Lesson from My Bike: Fighting the Aging Process Is Not a Good Look for Me

            A couple of times on my road to middle age and beyond, I decided to accept the inevitable and age gracefully. It wasn’t a good look for me. My body ballooned; the wrinkles increased exponentially. So I went back to fighting. I’m not saying fighting is working all that well, either, but at least I’m trying. Trying anything that doesn’t hurt too much, doesn’t cost too much, and won’t leave me looking like Joan Rivers. And in that spirit of adventure—or desperation, call it what you will—I took up bicycling. The I’m-doing-this-for-my-health kind of biking, not the buy-a-$10,000-bike-and-dress-head-to-toe-in-spandex kind.

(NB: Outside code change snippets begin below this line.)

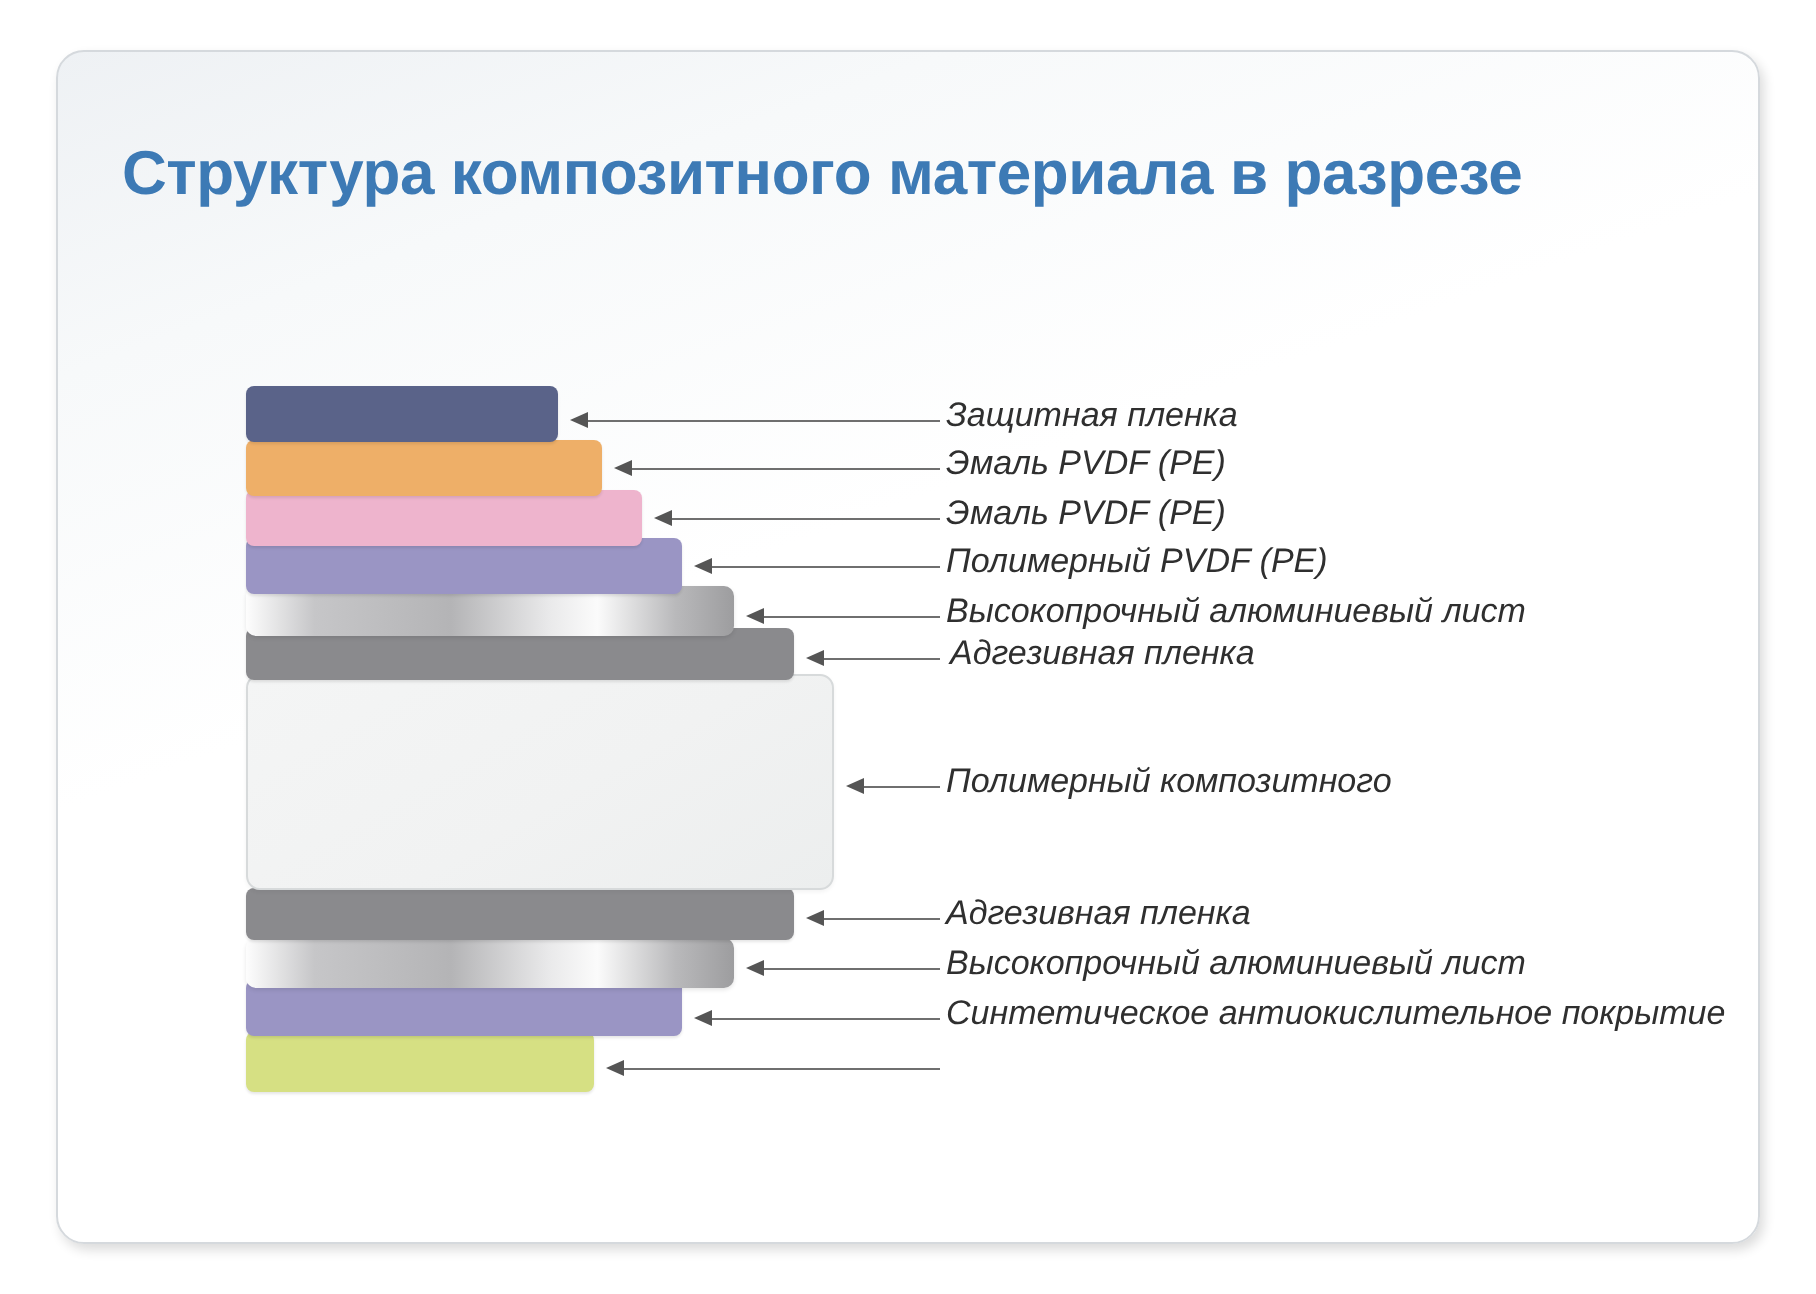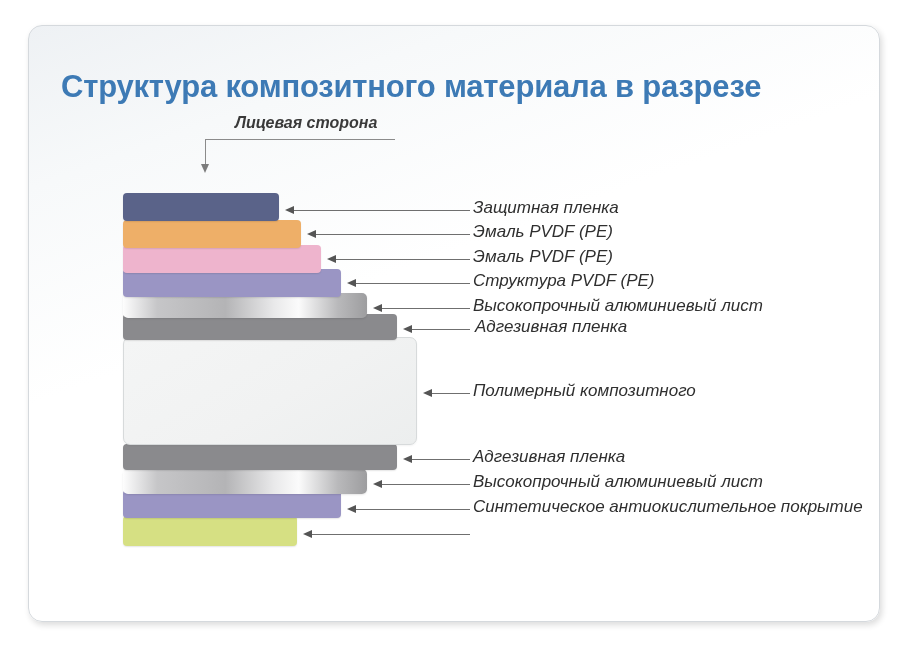--- a/index.html
+++ b/index.html
@@ -140,26 +140,20 @@
     white-space: nowrap;
   }
 </style>
 </head>
 <body>
 
 <div id="slide-card">
 
   <h1 id="slide-title">Структура композитного материала в разрезе</h1>
 
-  <div id="front-side-group">
-    <div id="front-side-label">Лицевая сторона</div>
-    <div id="front-side-underline"></div>
-    <div id="front-side-arrow-shaft"></div>
-    <div id="front-side-arrow-head"></div>
-  </div>
 
   <div id="layer-stack">
       <div class="layer-bar" style="top: 167px; height: 28px; width: 156px; z-index: 20; background: rgb(90, 99, 137); box-shadow: rgba(0, 0, 0, 0.1) 0px 1px 1.5px;"></div>
       <div class="callout" style="left: 256px; top: 176px;">
         <div class="callout-head"></div>
         <div class="callout-line" style="width: 176px;"></div>
       </div>
       <div class="callout-text" style="left: 444px; top: 172px; position: absolute;">Защитная пленка</div>
       <div class="layer-bar" style="top: 194px; height: 28px; width: 178px; z-index: 19; background: rgb(238, 175, 104); box-shadow: rgba(0, 0, 0, 0.1) 0px 1px 1.5px;"></div>
       <div class="callout" style="left: 278px; top: 200px;">
@@ -171,21 +165,21 @@
       <div class="callout" style="left: 298px; top: 225px;">
         <div class="callout-head"></div>
         <div class="callout-line" style="width: 134px;"></div>
       </div>
       <div class="callout-text" style="left: 444px; top: 221px; position: absolute;">Эмаль PVDF (PE)</div>
       <div class="layer-bar" style="top: 243px; height: 28px; width: 218px; z-index: 17; background: rgb(154, 149, 196); box-shadow: rgba(0, 0, 0, 0.1) 0px 1px 1.5px;"></div>
       <div class="callout" style="left: 318px; top: 249px;">
         <div class="callout-head"></div>
         <div class="callout-line" style="width: 114px;"></div>
       </div>
-      <div class="callout-text" style="left: 444px; top: 245px; position: absolute;">Структура PVDF (PE)</div>
+      <div class="callout-text" style="left: 444px; top: 245px; position: absolute;">Полимерный PVDF (PE)</div>
       <div class="layer-bar metal" style="top: 267px; height: 25px; width: 244px; z-index: 16; background: linear-gradient(to right, rgb(253, 253, 253) 0%, rgb(198, 198, 200) 14%, rgb(180, 180, 182) 42%, rgb(233, 233, 234) 62%, rgb(251, 251, 251) 72%, rgb(185, 185, 187) 88%, rgb(157, 157, 159) 100%); box-shadow: rgba(0, 0, 0, 0.1) 0px 1px 2px;"></div>
       <div class="callout" style="left: 344px; top: 274px;">
         <div class="callout-head"></div>
         <div class="callout-line" style="width: 88px;"></div>
       </div>
       <div class="callout-text" style="left: 444px; top: 270px; position: absolute;">Высокопрочный алюминиевый лист</div>
       <div class="layer-bar" style="top: 288px; height: 26px; width: 274px; z-index: 15; background: rgb(138, 138, 141); box-shadow: rgba(0, 0, 0, 0.1) 0px 1px 1.5px;"></div>
       <div class="callout" style="left: 374px; top: 295px;">
         <div class="callout-head"></div>
         <div class="callout-line" style="width: 58px;"></div>

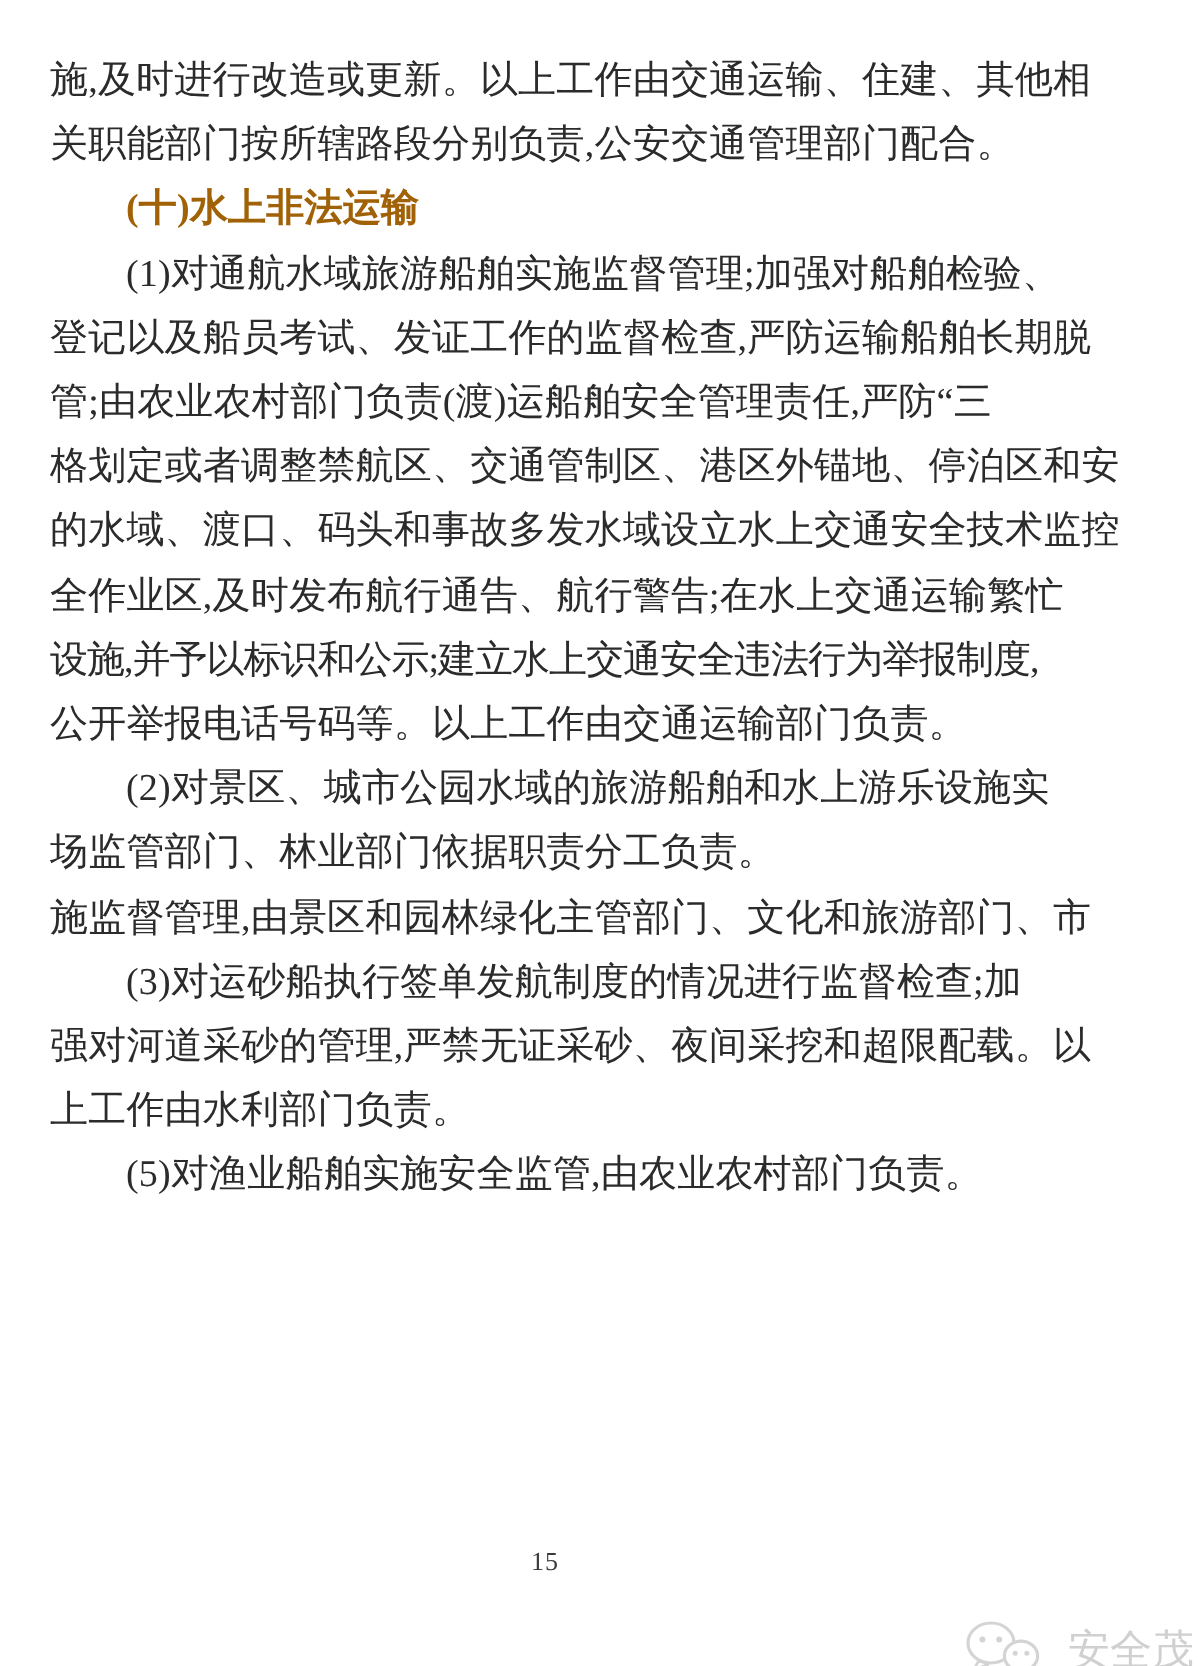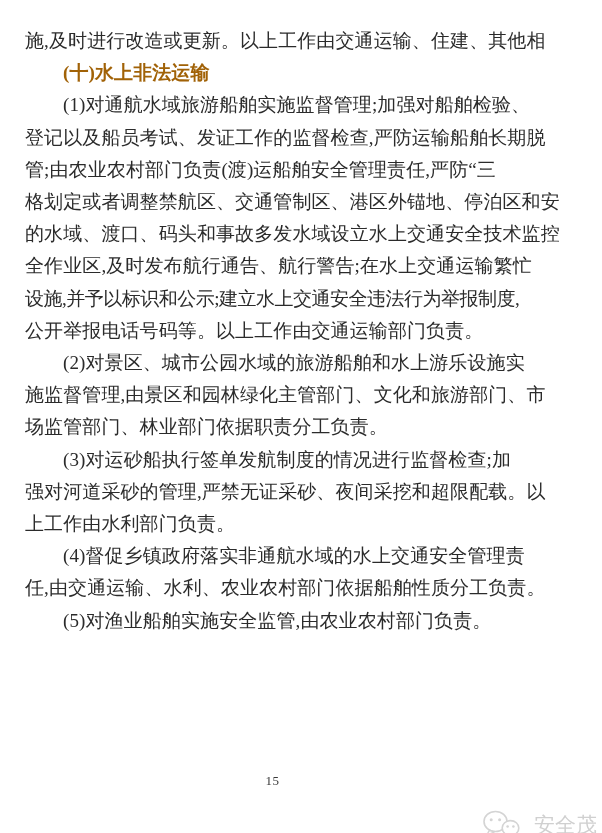--- a/index.html
+++ b/index.html
@@ -70,47 +70,44 @@
   }
 </style>
 </head>
 <body>
 
 <div class="page">
 
   <div class="text-column" id="text-column" style="color: rgb(43, 43, 43);">
       <div class="block">
         <div class="line">施,及时进行改造或更新。以上工作由交通运输、住建、其他相</div>
+        <div class="line">关职能部门按所辖路段分别负责,公安交通管理部门配合。</div>
       </div>
       <div class="block bold">
         <div class="line indent">(十)水上非法运输</div>
       </div>
       <div class="block">
         <div class="line indent">(1)对通航水域旅游船舶实施监督管理;加强对船舶检验、</div>
         <div class="line">登记以及船员考试、发证工作的监督检查,严防运输船舶长期脱</div>
         <div class="line">管;由农业农村部门负责(渡)运船舶安全管理责任,严防“三</div>
         <div class="line">格划定或者调整禁航区、交通管制区、港区外锚地、停泊区和安</div>
         <div class="line">的水域、渡口、码头和事故多发水域设立水上交通安全技术监控</div>
         <div class="line">全作业区,及时发布航行通告、航行警告;在水上交通运输繁忙</div>
         <div class="line tight">设施,并予以标识和公示;建立水上交通安全违法行为举报制度,</div>
         <div class="line">公开举报电话号码等。以上工作由交通运输部门负责。</div>
       </div>
       <div class="block">
         <div class="line indent">(2)对景区、城市公园水域的旅游船舶和水上游乐设施实</div>
+        <div class="line">场监管部门、林业部门依据职责分工负责。</div>
         <div class="line">施监督管理,由景区和园林绿化主管部门、文化和旅游部门、市</div>
-        <div class="line">场监管部门、林业部门依据职责分工负责。</div>
       </div>
       <div class="block">
         <div class="line indent">(3)对运砂船执行签单发航制度的情况进行监督检查;加</div>
         <div class="line">强对河道采砂的管理,严禁无证采砂、夜间采挖和超限配载。以</div>
         <div class="line">上工作由水利部门负责。</div>
-      </div>
-      <div class="block">
-        <div class="line indent">(4)督促乡镇政府落实非通航水域的水上交通安全管理责</div>
-        <div class="line">任,由交通运输、水利、农业农村部门依据船舶性质分工负责。</div>
       </div>
       <div class="block">
         <div class="line indent">(5)对渔业船舶实施安全监管,由农业农村部门负责。</div>
       </div>
     </div>
 
   <div class="page-number">15</div>
 
   <div class="watermark" style="color: rgb(208, 208, 208);">
     <span>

            Yesterday morning, I donned my helmet—definitely NOT a good look for me, but I’m willing to make some concessions for safety’s sake—and set off with Bill on a new route. Edmond is currently working hard to become bicycle-friendly, but this particular route is not quite there yet. Part of it involves navigating narrow sidewalks and busy streets in order to reach a beautiful hiking/biking trail south of town. I was VERY cautious along the treacherous stretch and reached the trail intact. 

            You guessed it. Just when I thought the sailing was smooth, I took a tumble. I wasn’t being careless or dare-devilish. An innocent—and courteous, I might add— detour around two walkers resulted in my front tire becoming wedged between the grass and asphalt. Down I came, and, of course, on the asphalt side, not the grass side. 

            As a result, I have bruises that resemble ripe plums and strawberry abrasions on my calf and elbow. Those boo-boos joined with the chigger bites I acquired on a “healthy” hike the day before. The bites are the size and color of a cherry tomato. My body has become a metaphorical fruit salad, another not-so-good look for me. In the middle of summer, I’m wearing long pants and long sleeves when I venture out. I would stay home, but I have to go to CVS for antibiotic ointment and anti-itch cream.

            I know what you’re thinking, but before you even suggest it, let me make this categorically clear: I’m NOT getting one of those adult tricycles. That’s not a good look for me, either.



I thought these boo-boos would impress grandson Brooks...
   


but he was more concerned with what happened to my bike.